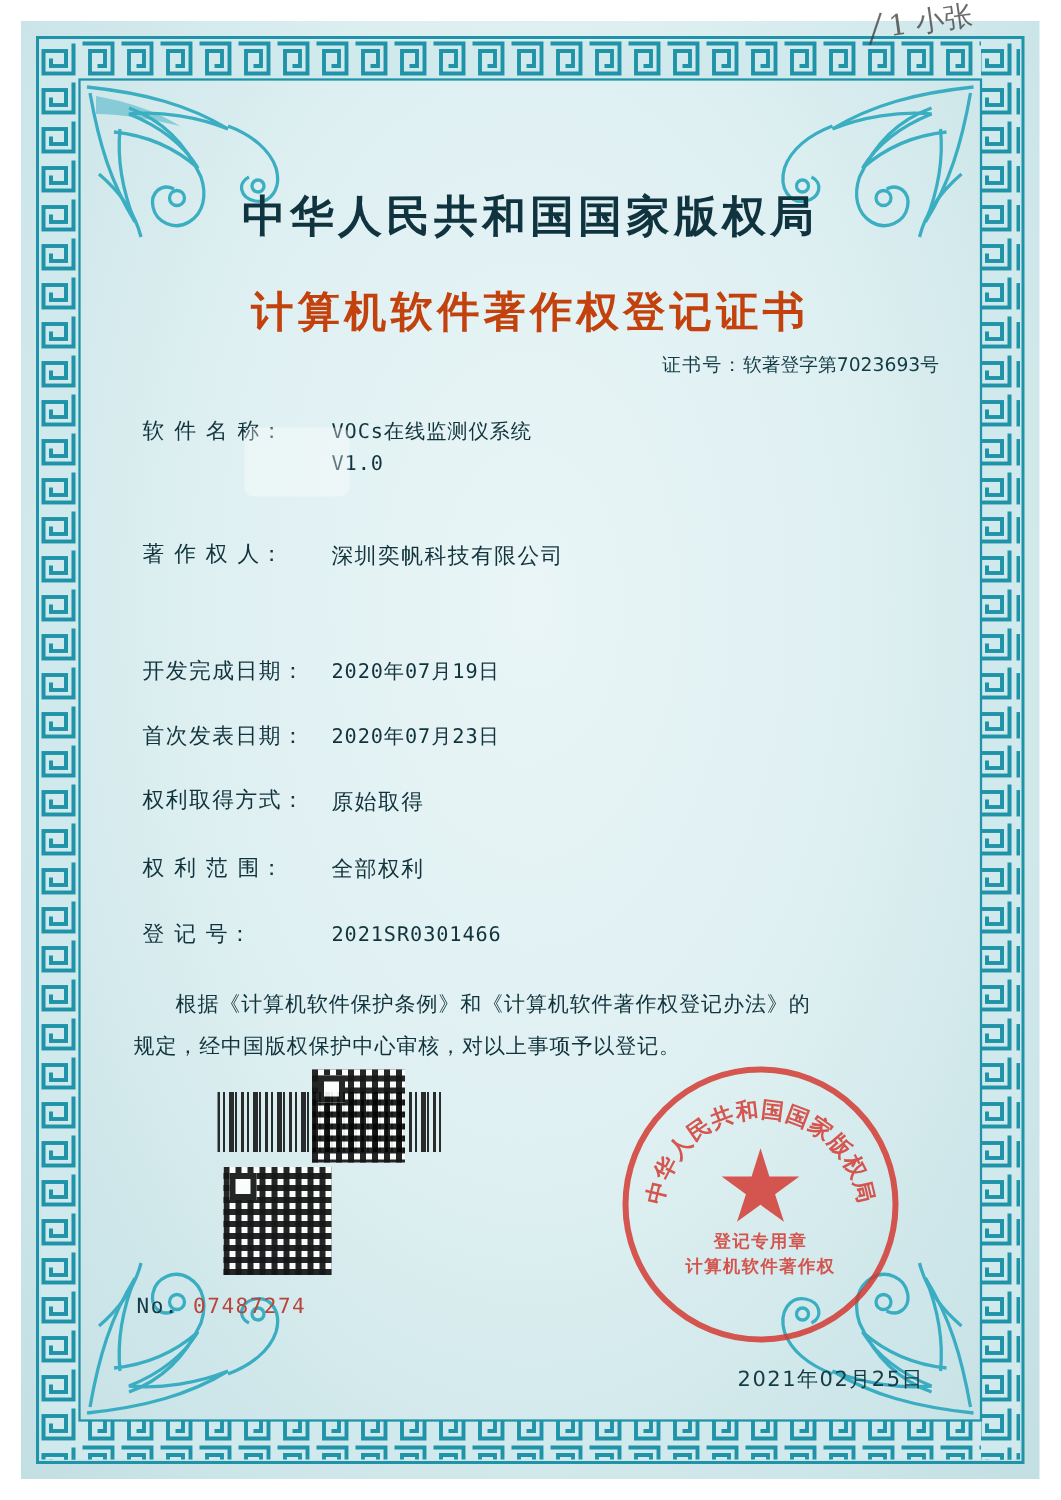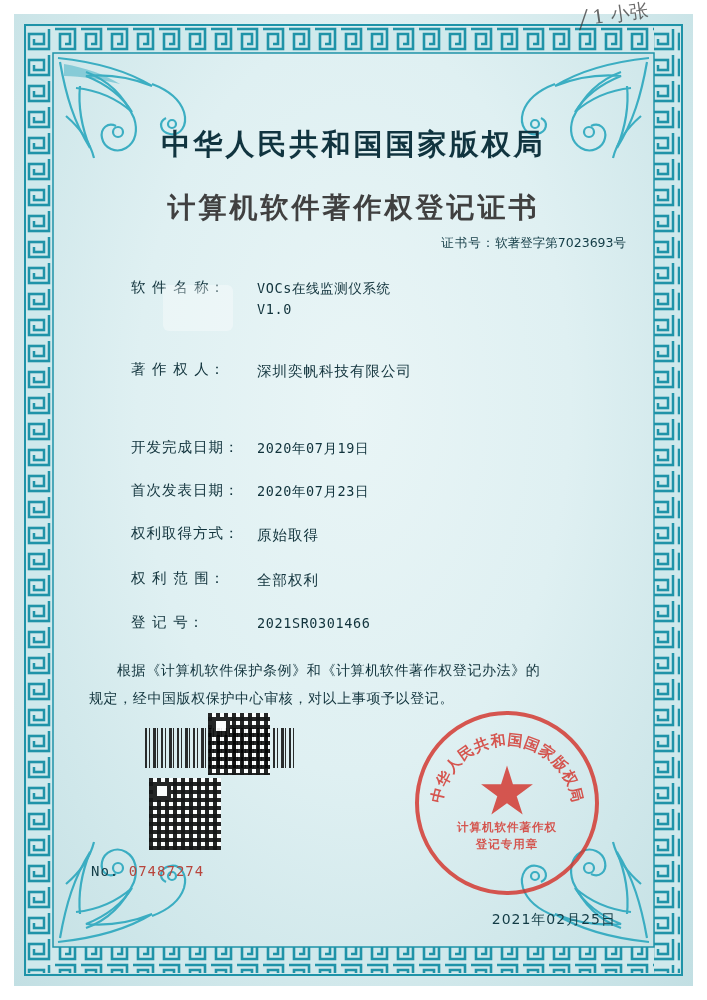"计算机软件著作权登记证书" .title-sub { color: #404040 -> #c2410c }
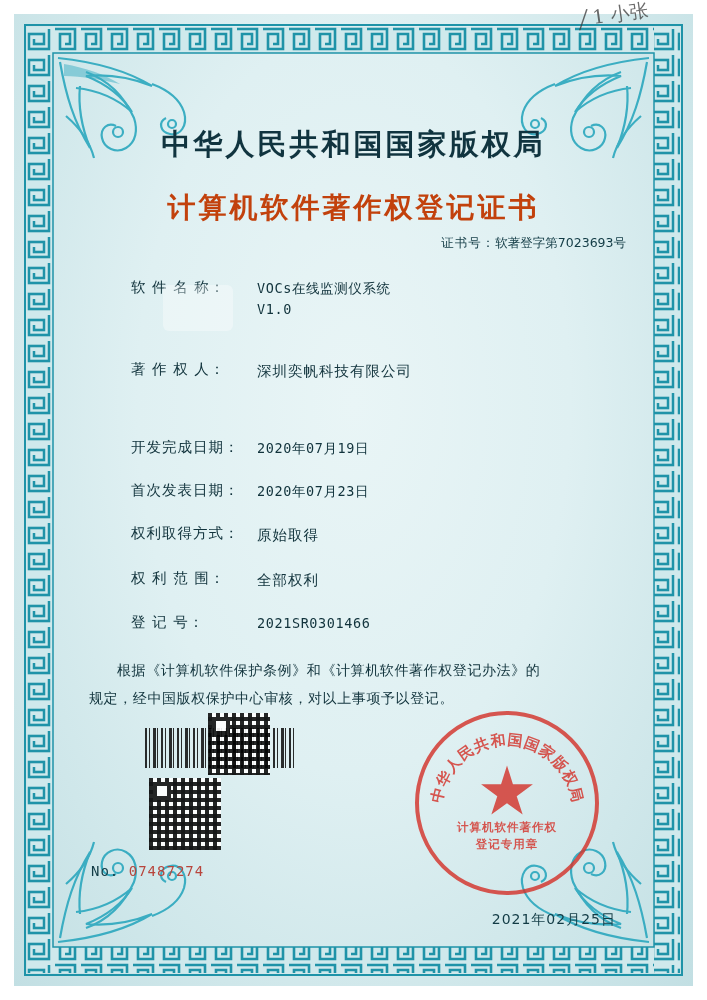"软 件 名 称：" .field-label { margin-left: 36px -> none }
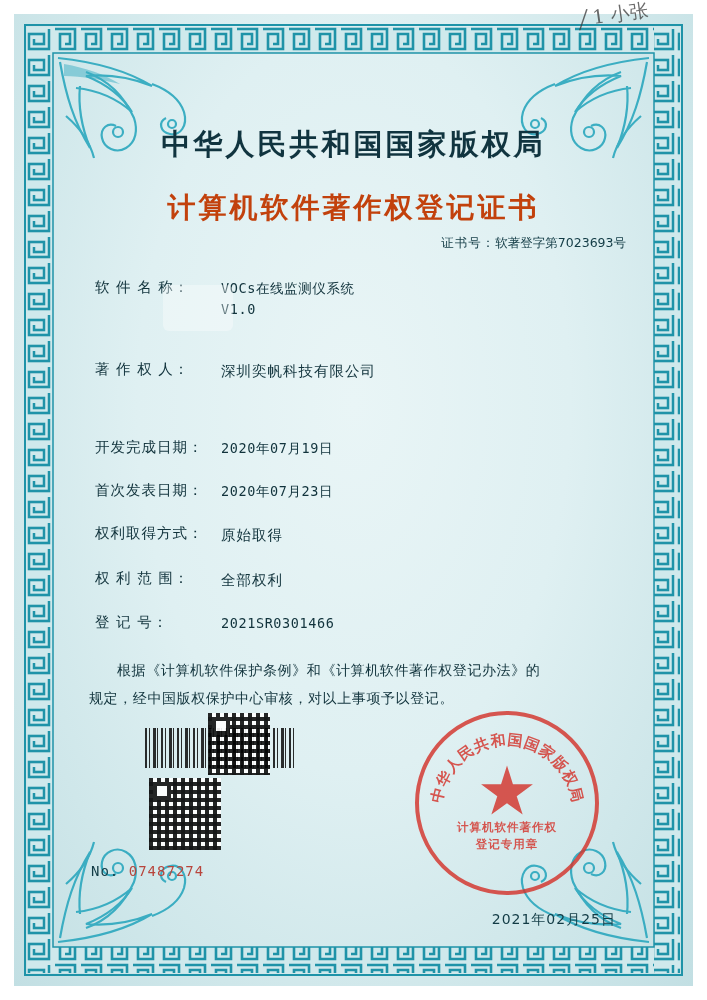"计算机软件著作权" div { order: before "登记专用章" -> after "登记专用章" }
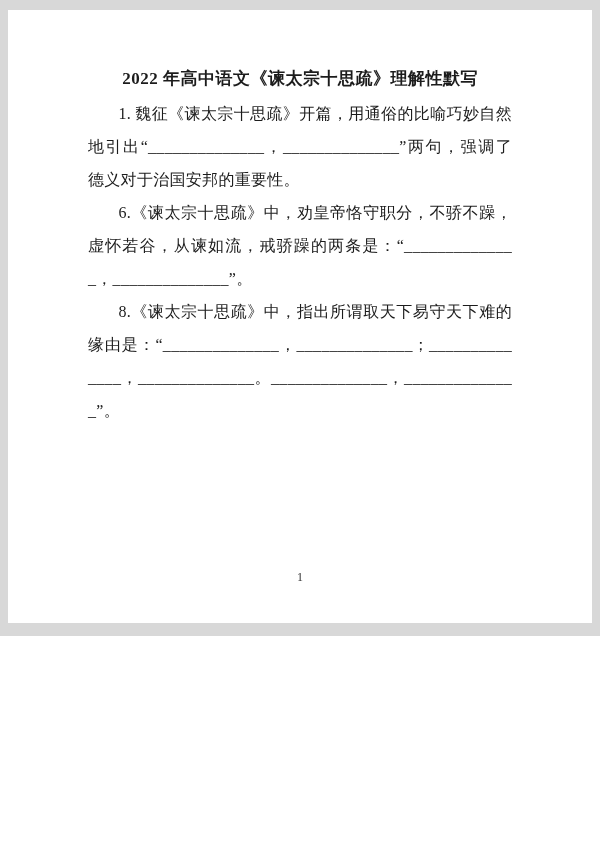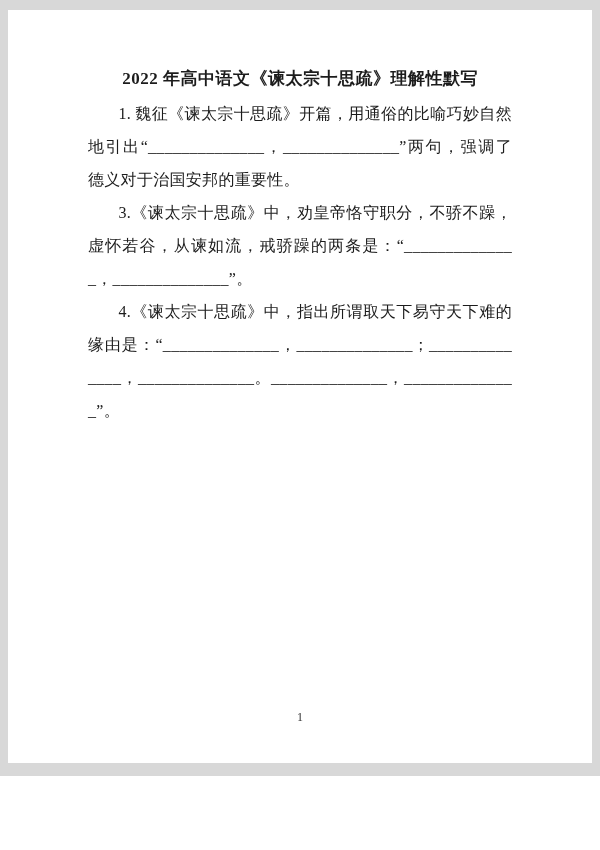"2022 年高中语文《谏太宗十思疏》理解性默写" .canvas { height: 776px -> 636px }
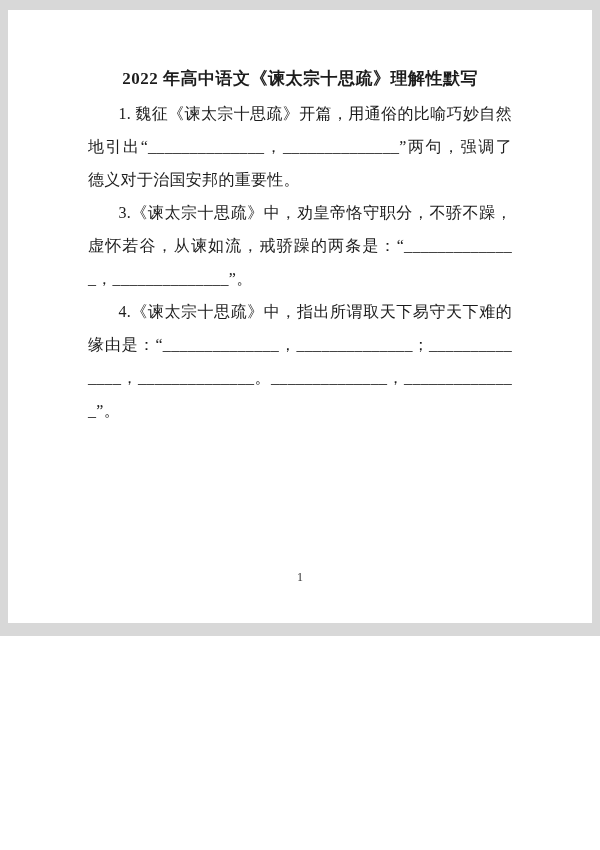"3.《谏太宗十思疏》中，劝皇帝恪守职分，不骄不躁，虚怀若谷，从谏如流，戒骄躁的两" p.para { text: 3 -> 6 }
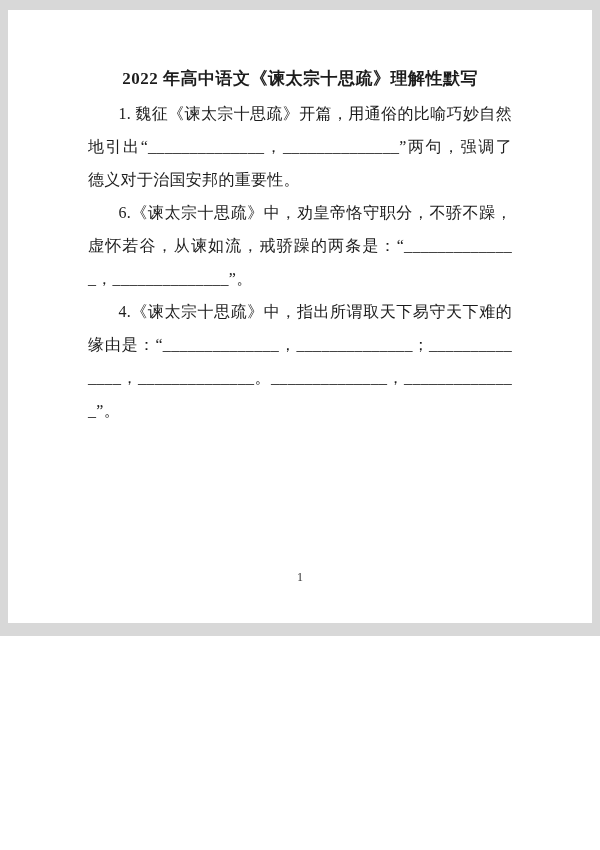"4.《谏太宗十思疏》中，指出所谓取天下易守天下难的缘由是：“__________" p.para { text: 4 -> 8 }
▬▬▬▬▬▬
- _Brief_:
Your answer should hold every record above, printed exactly and free of pictures.

- _Result of the task_:
"计算机软件著作权登记证书" .title-sub { color: #404040 -> #c2410c }
"软 件 名 称：" .field-label { margin-left: 36px -> none }
"计算机软件著作权" div { order: before "登记专用章" -> after "登记专用章" }
"2022 年高中语文《谏太宗十思疏》理解性默写" .canvas { height: 776px -> 636px }
"3.《谏太宗十思疏》中，劝皇帝恪守职分，不骄不躁，虚怀若谷，从谏如流，戒骄躁的两" p.para { text: 3 -> 6 }
"4.《谏太宗十思疏》中，指出所谓取天下易守天下难的缘由是：“__________" p.para { text: 4 -> 8 }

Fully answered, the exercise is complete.